Records START

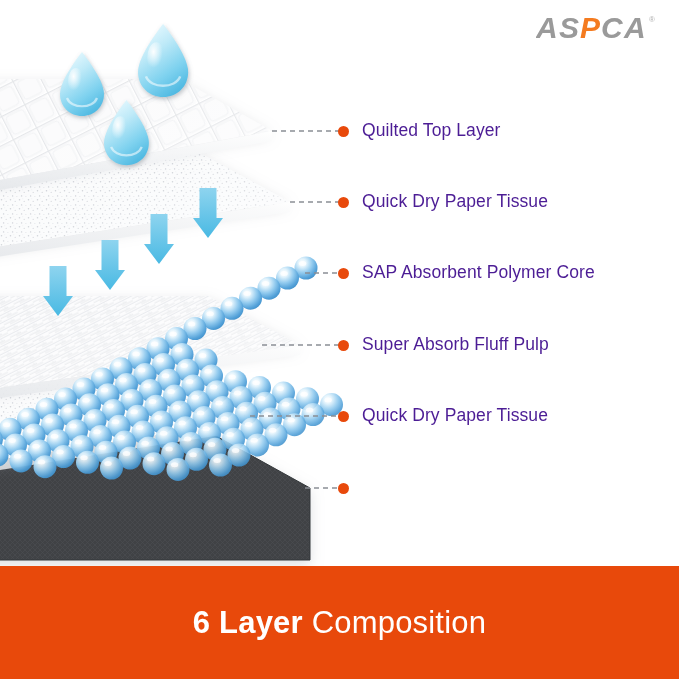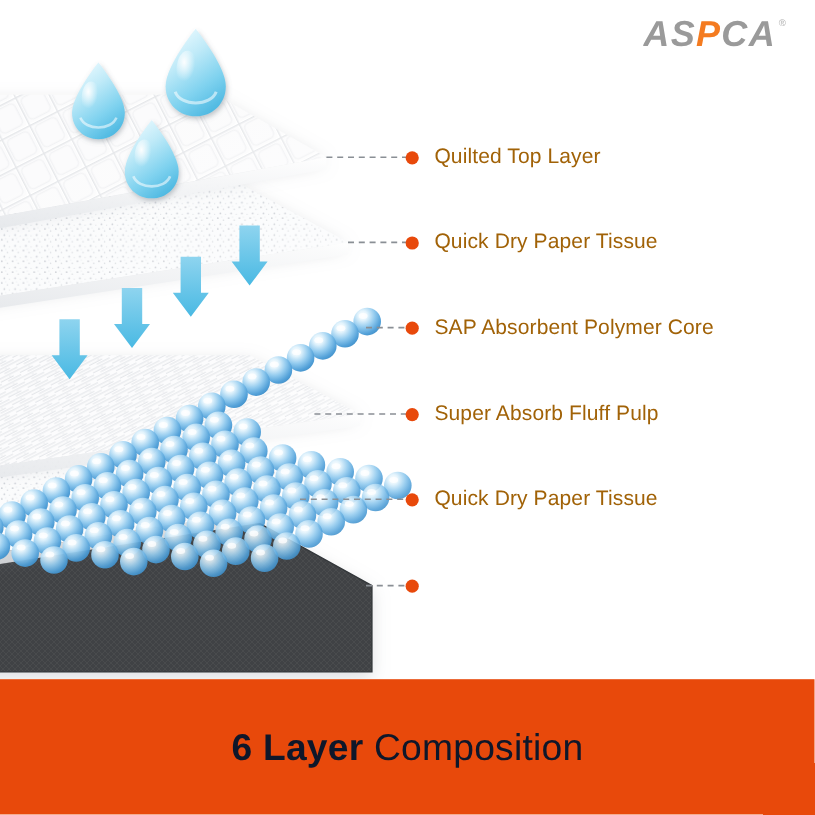--- a/index.html
+++ b/index.html
@@ -36,7 +36,7 @@
   }
   .callout .txt{
     font-size:17.5px;
-    color:#a16207;
+    color:#4c1d95;
     letter-spacing:.1px;
     line-height:1;
   }

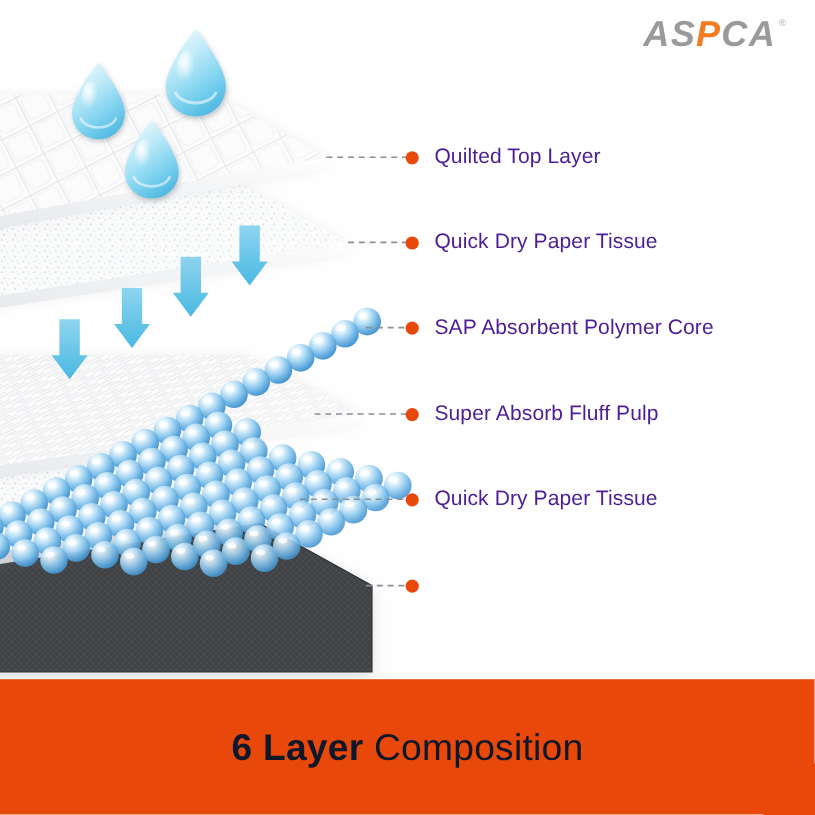--- a/index.html
+++ b/index.html
@@ -48,7 +48,7 @@
     display:flex;align-items:center;justify-content:center;
   }
   #banner .bannertext{
-    color:#0f172a;
+    color:#ffffff;
     font-size:31px;
     letter-spacing:.2px;
   }

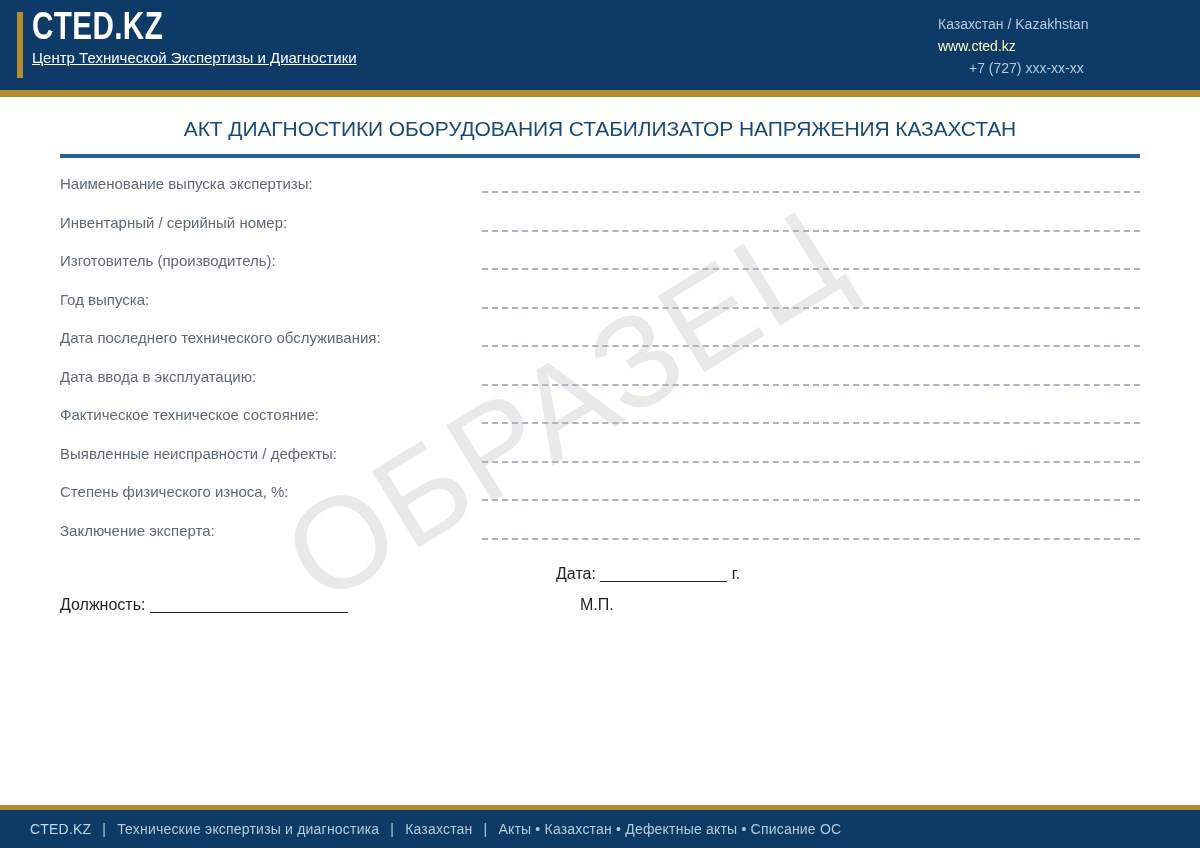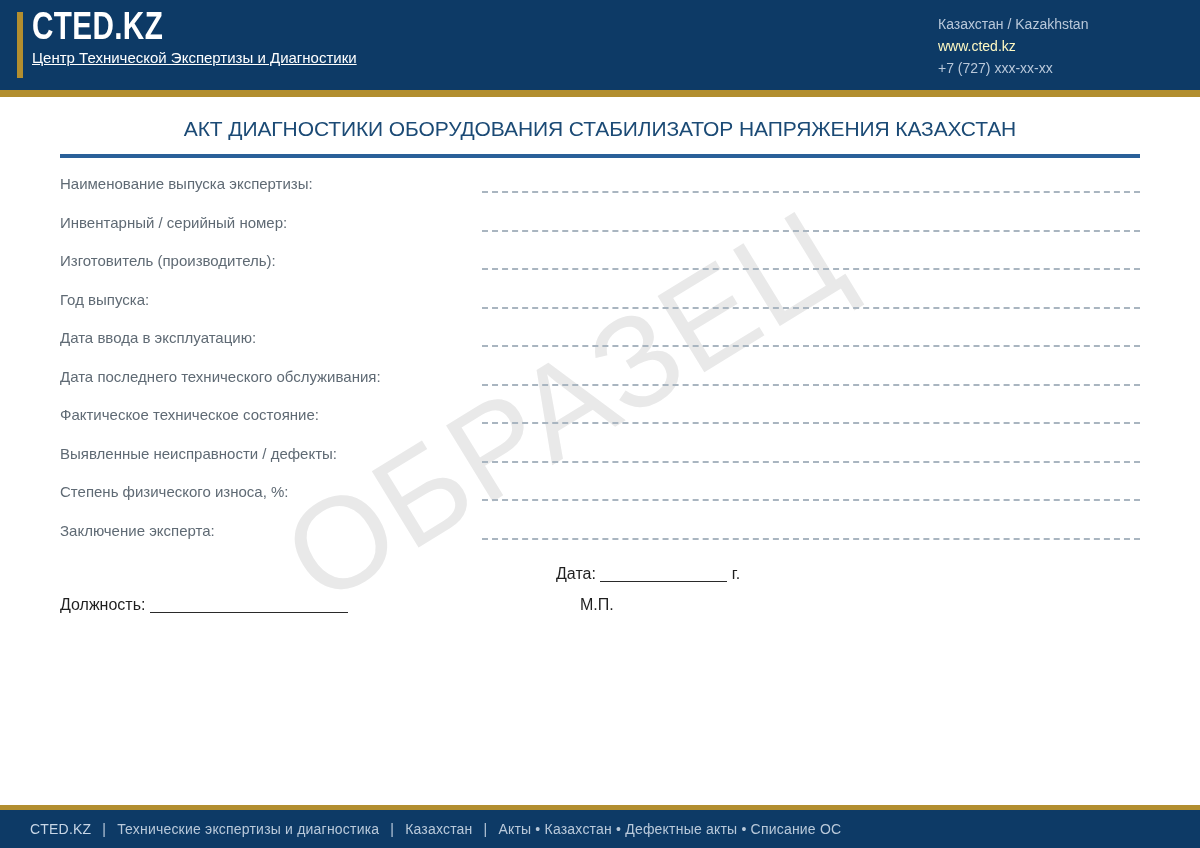--- a/index.html
+++ b/index.html
@@ -40,7 +40,7 @@
   }
   .hc-region { color:#b9c8da; }
   .hc-site   { color:#fef9c3; cursor:pointer; }
-  .hc-phone  { color:#b9c8da; }
+  .hc-phone  { color:#b9c8da;margin-left:31px; }
 
   
   .watermark {

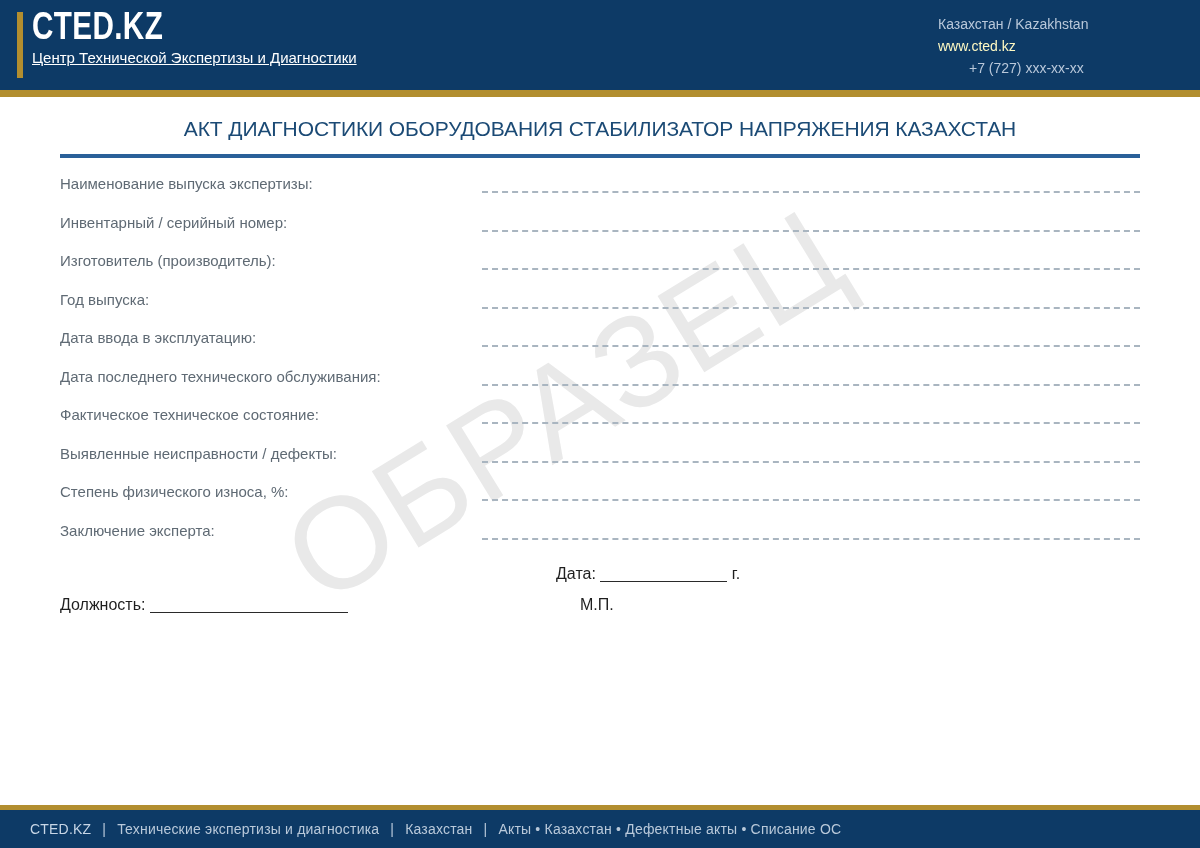--- a/index.html
+++ b/index.html
@@ -142,11 +142,11 @@
         <span class="field-fill"></span>
       </div>
       <div class="field-row">
-        <span class="field-label">Дата ввода в эксплуатацию:</span>
+        <span class="field-label">Дата последнего технического обслуживания:</span>
         <span class="field-fill"></span>
       </div>
       <div class="field-row">
-        <span class="field-label">Дата последнего технического обслуживания:</span>
+        <span class="field-label">Дата ввода в эксплуатацию:</span>
         <span class="field-fill"></span>
       </div>
       <div class="field-row">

Records END

▶ _Activity_: In the listing above, show every line with the word "последнего".

▶ _Expected answer_:
+        <span class="field-label">Дата последнего технического обслуживания:</span>
-        <span class="field-label">Дата последнего технического обслуживания:</span>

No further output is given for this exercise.